[Code change snippets]
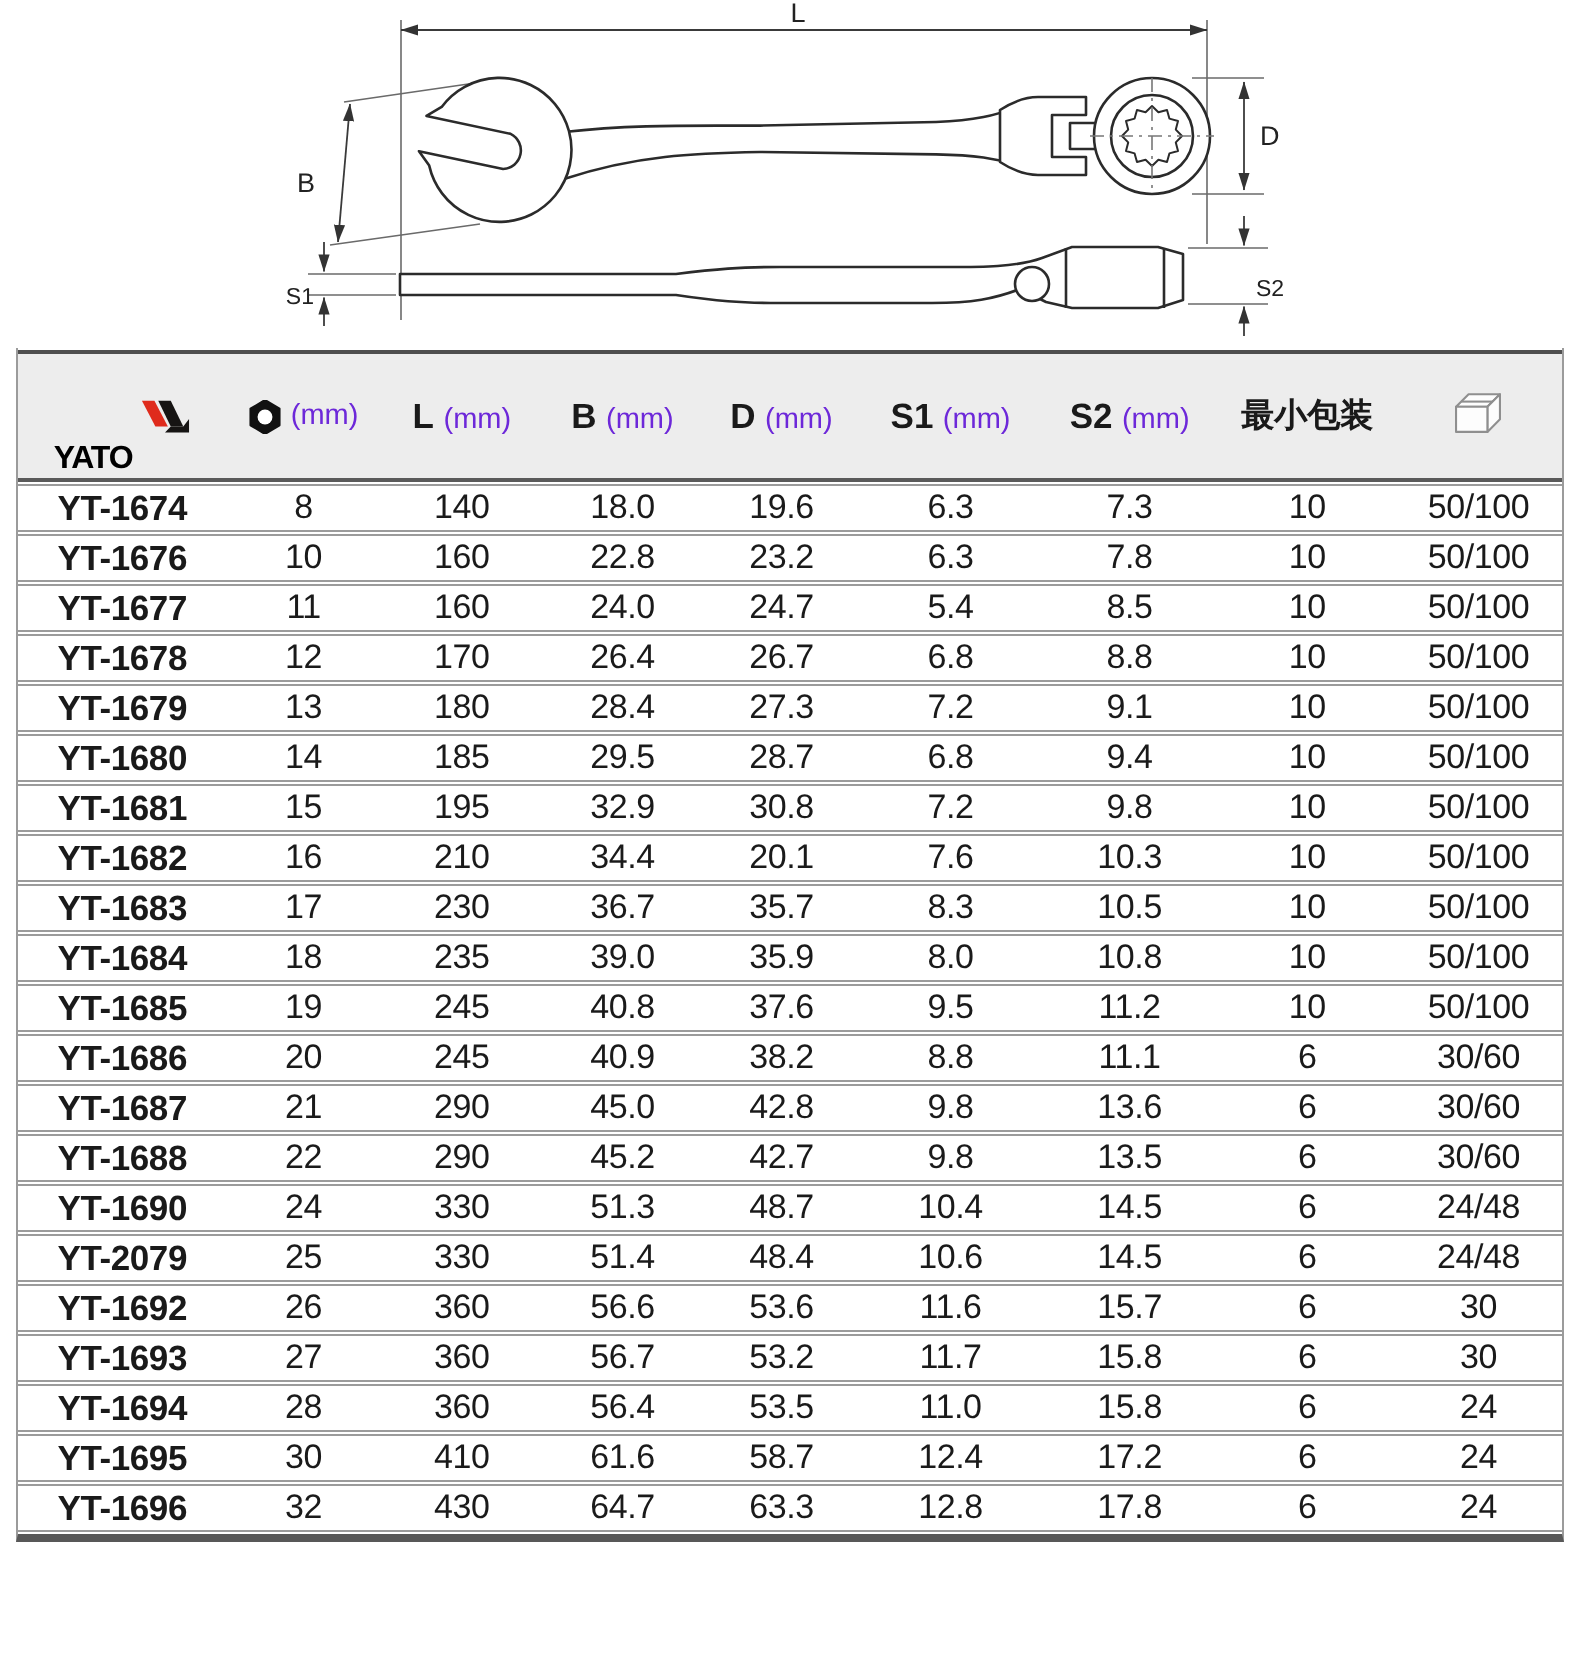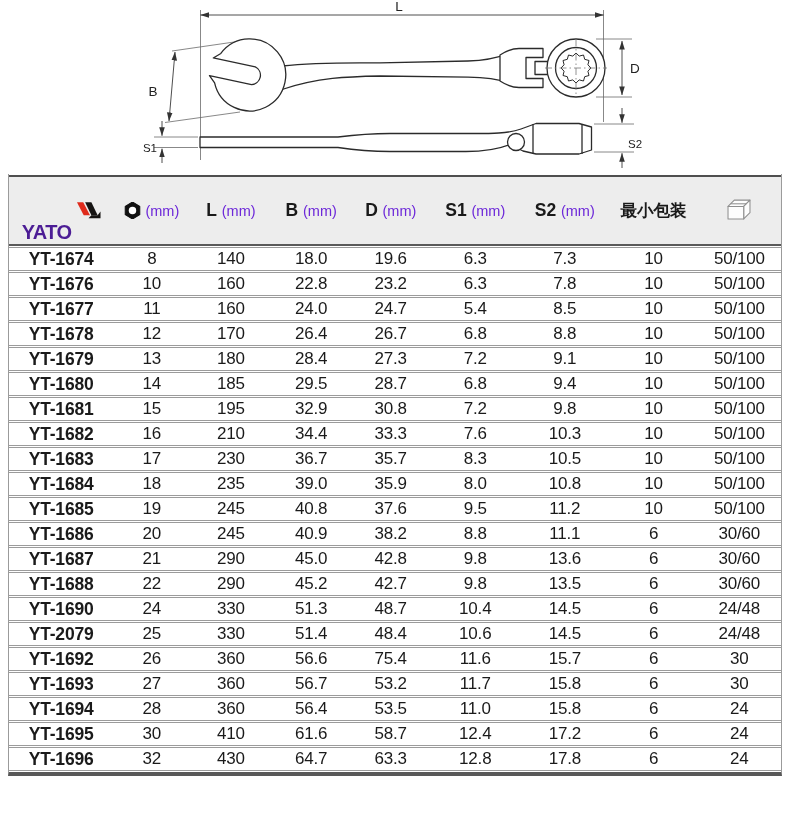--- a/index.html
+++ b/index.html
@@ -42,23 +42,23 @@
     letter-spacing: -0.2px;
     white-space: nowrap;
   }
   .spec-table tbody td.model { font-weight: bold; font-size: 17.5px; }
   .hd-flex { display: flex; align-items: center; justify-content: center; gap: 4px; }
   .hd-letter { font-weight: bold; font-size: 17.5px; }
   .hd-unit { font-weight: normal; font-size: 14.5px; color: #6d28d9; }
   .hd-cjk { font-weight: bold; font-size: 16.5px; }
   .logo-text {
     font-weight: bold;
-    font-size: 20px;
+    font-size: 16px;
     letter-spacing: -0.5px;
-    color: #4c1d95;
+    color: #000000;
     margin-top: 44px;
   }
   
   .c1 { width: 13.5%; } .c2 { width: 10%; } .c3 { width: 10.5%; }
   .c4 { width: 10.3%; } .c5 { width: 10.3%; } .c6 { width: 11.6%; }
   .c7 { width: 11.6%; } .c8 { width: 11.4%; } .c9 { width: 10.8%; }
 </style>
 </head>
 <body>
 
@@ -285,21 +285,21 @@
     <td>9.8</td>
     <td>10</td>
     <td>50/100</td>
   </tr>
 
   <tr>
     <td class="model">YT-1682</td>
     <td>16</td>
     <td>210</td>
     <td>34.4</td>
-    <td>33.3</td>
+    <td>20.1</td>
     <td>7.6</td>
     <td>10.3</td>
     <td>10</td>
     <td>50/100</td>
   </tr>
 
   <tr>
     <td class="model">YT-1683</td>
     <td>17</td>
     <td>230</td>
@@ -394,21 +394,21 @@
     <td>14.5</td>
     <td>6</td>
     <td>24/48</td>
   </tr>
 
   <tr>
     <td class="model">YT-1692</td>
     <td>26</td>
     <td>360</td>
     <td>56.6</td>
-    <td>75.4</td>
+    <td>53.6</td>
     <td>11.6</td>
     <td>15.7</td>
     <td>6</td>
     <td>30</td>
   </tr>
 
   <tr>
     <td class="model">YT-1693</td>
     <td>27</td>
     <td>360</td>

Exercise description -> From the entries above, extract every line where the word "letter" appears.

Reply ->
     letter-spacing: -0.2px;
   .hd-letter { font-weight: bold; font-size: 17.5px; }
     letter-spacing: -0.5px;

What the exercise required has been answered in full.